Писатели-зэки, остававшиеся в стороне от этого многолетнего процесса, искали язык для выражения своего не существовавшего в литературе опыта вне поля современной печатной словесности.

Во всяком случае, у них не только сохранилось, но и обострилось чувство языка — безошибочное чутье на его советскость (которую во все их годы в Гулаге репрезентировала только враждебная самому их существованию речь охранников всех чинов). Так, В. Шаламов в 1965 году в одном из писем А. Солженицыну, говоря о «подхалимаже», свойственном Алдан-Семенову, пишет: «При полном отсутствии таланта и вкуса это качество позволило „создать“ (как выражаются с некоторых пор) „Барельеф на скале“»[679].

Демидовым отстранены, поставлены под сомнение советские языковые — совокупно с идеологическими — новшества: «„Лекарским помощником“ — архаическое словосочетание, заменившее в первые годы советской власти чем-то неугодное слово „фельдшер“, — в нашем лагере работал старый, опытный врач из Ленинграда, арестованный еще при Ежове» («Люди гибнут за металл»).

Действительно, фельдшер попал в опалу одновременно с сестрицей милосердия — милосердие уже не требовалось.
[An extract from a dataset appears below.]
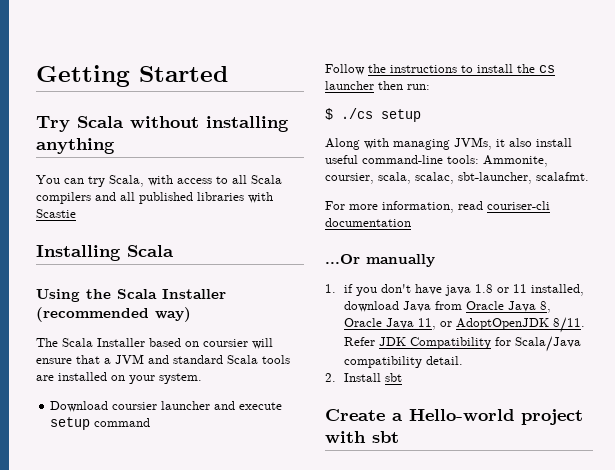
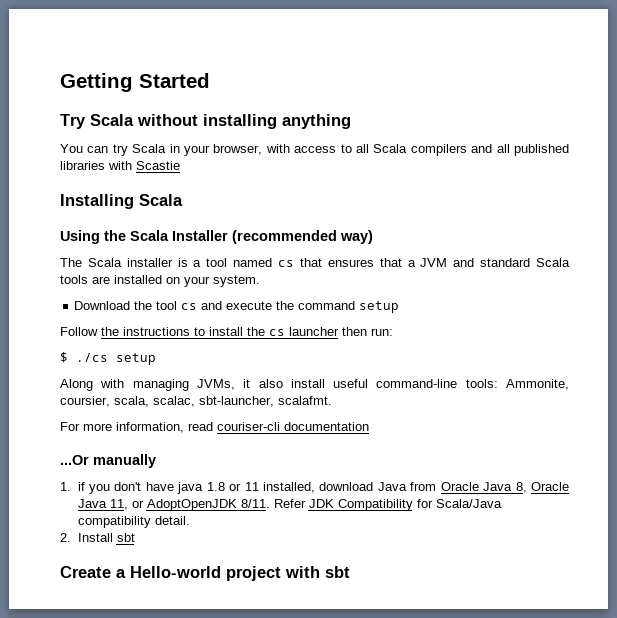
[109,175,144,187] Scala, -> [132,144,263,156] Scala in your browser,
[97,338,273,349] [36,358,72,364] Installer based on coursier will ensure -> [126,258,374,267] installer is a tool named cs that ensures
[112,401,283,410] [50,417,151,430] coursier launcher and execute setup command -> [134,301,400,313] the tool cs and execute the command setup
Почему эти слова оказались «неугодными», гадать не приходится (и для Демидова эта неопределенность, конечно, лишь художественный ход). Шло активное расподобление с царской армией — недавнего времени Первой мировой войны. И все добрые качества, проявленные в те годы, в том числе профессиональная добросовестность, абсурдным образом были поставлены под сомнение — вместе с самой ситуаций войны.

Демидов ставит под сомнение и привычные советские ярлыки, применяющиеся в описании поведения обладателя несравненного тенора в лагере для военнопленных, при этом не заменяя их своими, — в этом новизна и сила авторской позиции. «Несложное дознание показало, что это было поведение беспринципного приспособленца, для которого собственная шкура дороже национального и воинского достоинства», — бывший студент консерватории, которому прочили «будущность „советского Карузо“», использовал «свой талант и образование для развлечения немецкой охраны лагеря военнопленных», получая за это «хлеб, сало и даже шнапс». Крестьянское происхождение певца «подтверждалось его приспособленностью к физическому труду, примитивным условиям жизни и той простотой взгляда на вещи, которая почти не встречается у интеллигентов, особенно потомственных. Отсюда же, несомненно, и готовность, с которой Локшин пользовался своим голосом для увеличения шансов выжить». Так поставлен под сомнение привычный штамп — «беспринципный приспособленец». Демидов сурово напоминает нам: не торопитесь с оценками, всё сложнее.